“Being right 90% of the time means 50% of your ads aren’t performant.”
If that math sounds absurd to you, feel free to read the rest of this article and write me a scathing review in the comments.
Over the years I’ve been noticing an unfortunate reality — advertisers aren’t very good with statistics.
Maybe that’s news to you.
I’m sure I’ve made my fair share of statistical errors, as well — so I’ll lump myself in here with the rest of the lot. But I’m seeing statistical errors that I think should be pretty elementary being shouted by the “loudest” on social media, and it’s something that I believe we should start calling out and encouraging each other to raise the bar on advertising’s collective statistical acumen.
A single example on Twitter
Just last week, we released an article on our blog about aggregated data dumping and how that’s impacting Facebook Ads’ ability to pick the winning advertisement.
You would think suggesting that maybe, just maybe, Facebook might not always be picking the winning advertisement wouldn’t be controversial, but I was surprised by how strong the pushback was on Twitter.
That led to someone else posting a poorly framed question about this later that day…
… which Karan Jasser was quick to point out.
Side note: I want to be very clear here, all of the people that I’m mentioning above are well-respected advertisers — not hacks. I’m hiding some of their names simply because I personally respect them and I don’t want to “call them out” — I want to call attention to the concepts in the tweets themselves so we can have some good advertising dialogue.
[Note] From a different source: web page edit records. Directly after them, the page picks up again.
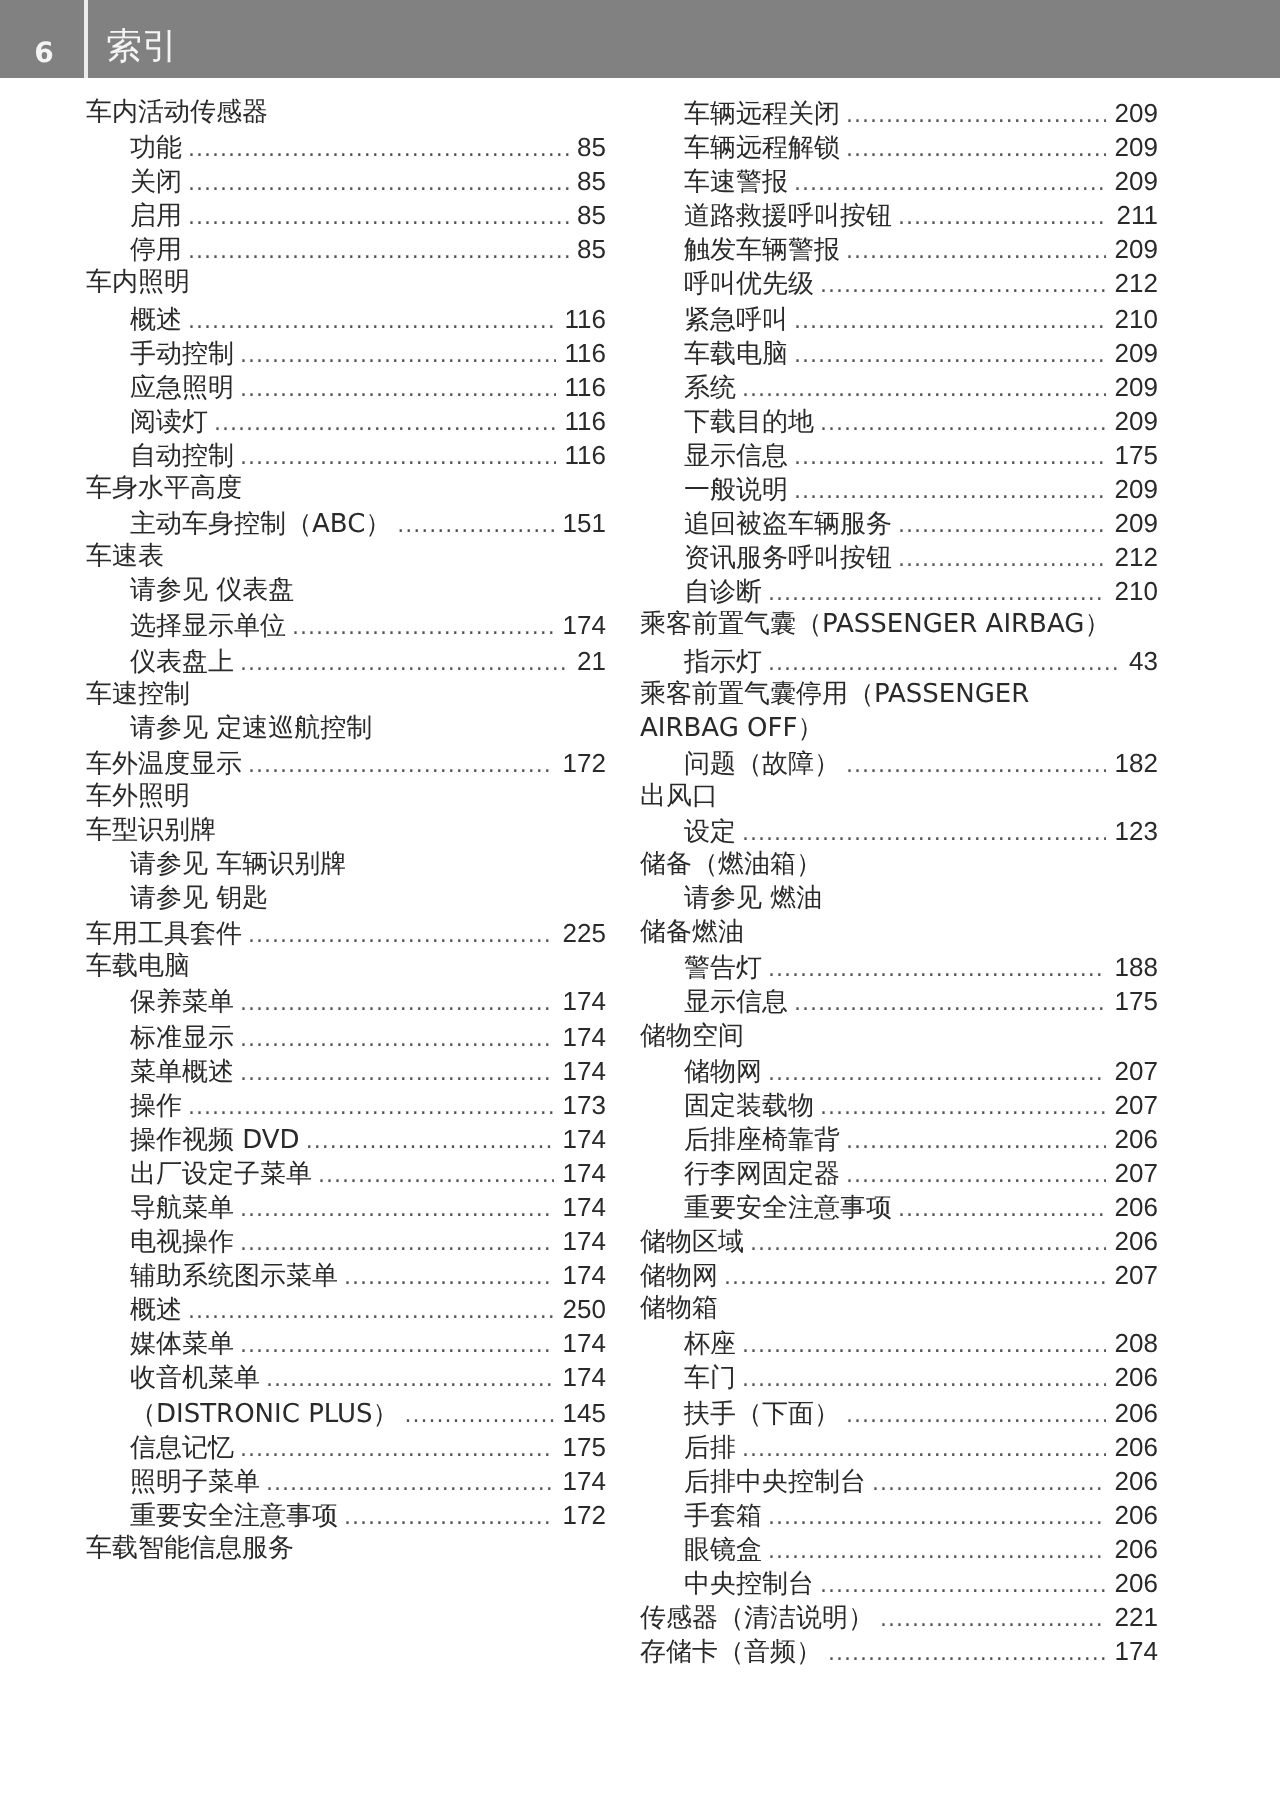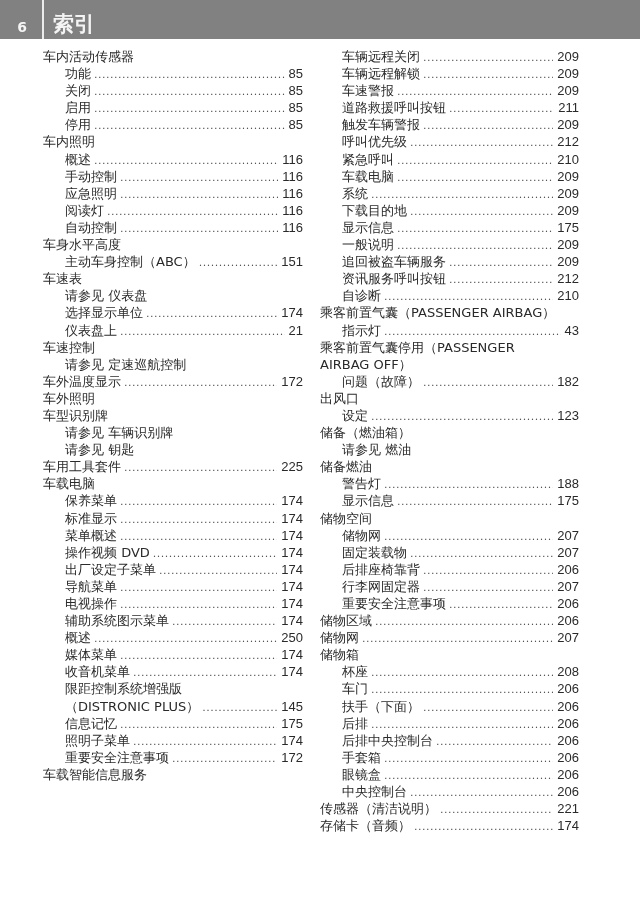--- a/index.html
+++ b/index.html
@@ -18,7 +18,7 @@
     position: absolute; left: 42px; top: 0; width: 2px; height: 39px; background: #ececec;
   }
   .section-title {
-    position: absolute; left: 53px; top: 13px; color: #f4f4f4; font-size: 21px; line-height: 22px; font-weight: bold;
+    position: absolute; left: 53px; top: 13px; color: #f4f4f4; font-size: 18px; line-height: 22px;
   }
   .col { position: absolute; top: 48px; }
   .col.left { left: 43px; width: 260px; }

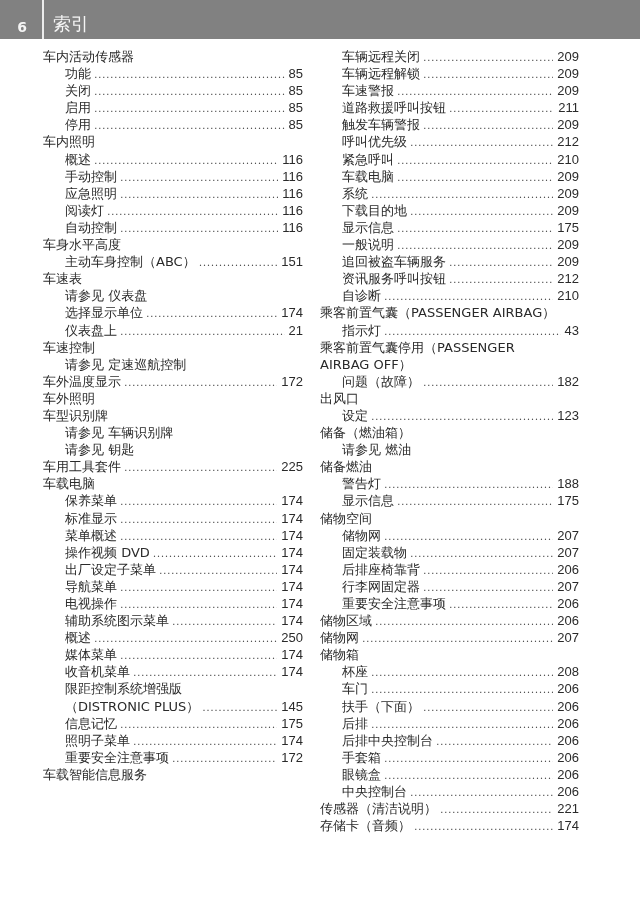--- a/index.html
+++ b/index.html
@@ -170,6 +170,11 @@
       <span class="page">174</span>
     </div>
     <div class="entry sub">
+      <span class="label">操作</span>
+      <span class="leader"></span>
+      <span class="page">173</span>
+    </div>
+    <div class="entry sub">
       <span class="label">操作视频 DVD</span>
       <span class="leader"></span>
       <span class="page">174</span>

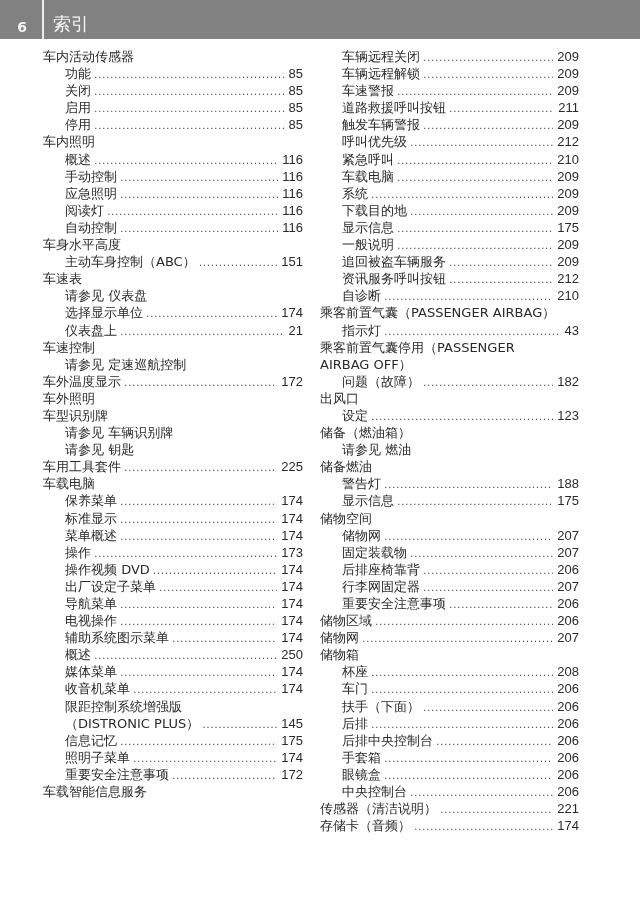--- a/index.html
+++ b/index.html
@@ -214,9 +214,6 @@
       <span class="leader"></span>
       <span class="page">174</span>
     </div>
-    <div class="entry sub noleader">
-      <span class="label">限距控制系统增强版</span>
-    </div>
     <div class="entry sub">
       <span class="label">（DISTRONIC PLUS）</span>
       <span class="leader"></span>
I’m 100% sure I’ve got just as many examples of me saying something incorrectly as well. That’s ok — that goes with the territory of pushing the boundaries of advertising — testing, exploring, etc.
What about the other 50%? Or was that 10%?
Here’s where it gets a little more fun.
Let’s assume that Facebook can pick the most performant ad 90% of the time. That sounds like a really good deal, right?
Note: Now, before you get too carried away with semantics, I do realize that the Twitter user said that Facebook would beat him 90% of the time, not that Facebook was right 90% of the time. Since I don’t know if Facebook would beat him 90%, someone else 80%, and someone else 50% of the time, I chose to look at this with Facebook having a 90% accuracy (which I think is a fair, but generous, number — you’ll be hard-pressed to find people that truly believe Facebook is right more often than that).
Why don’t we bring in our trusted friend (and apparent allergen), statistics, to see if it’s as good of a deal as it sounds.
First, let’s all agree on a few things for this to work…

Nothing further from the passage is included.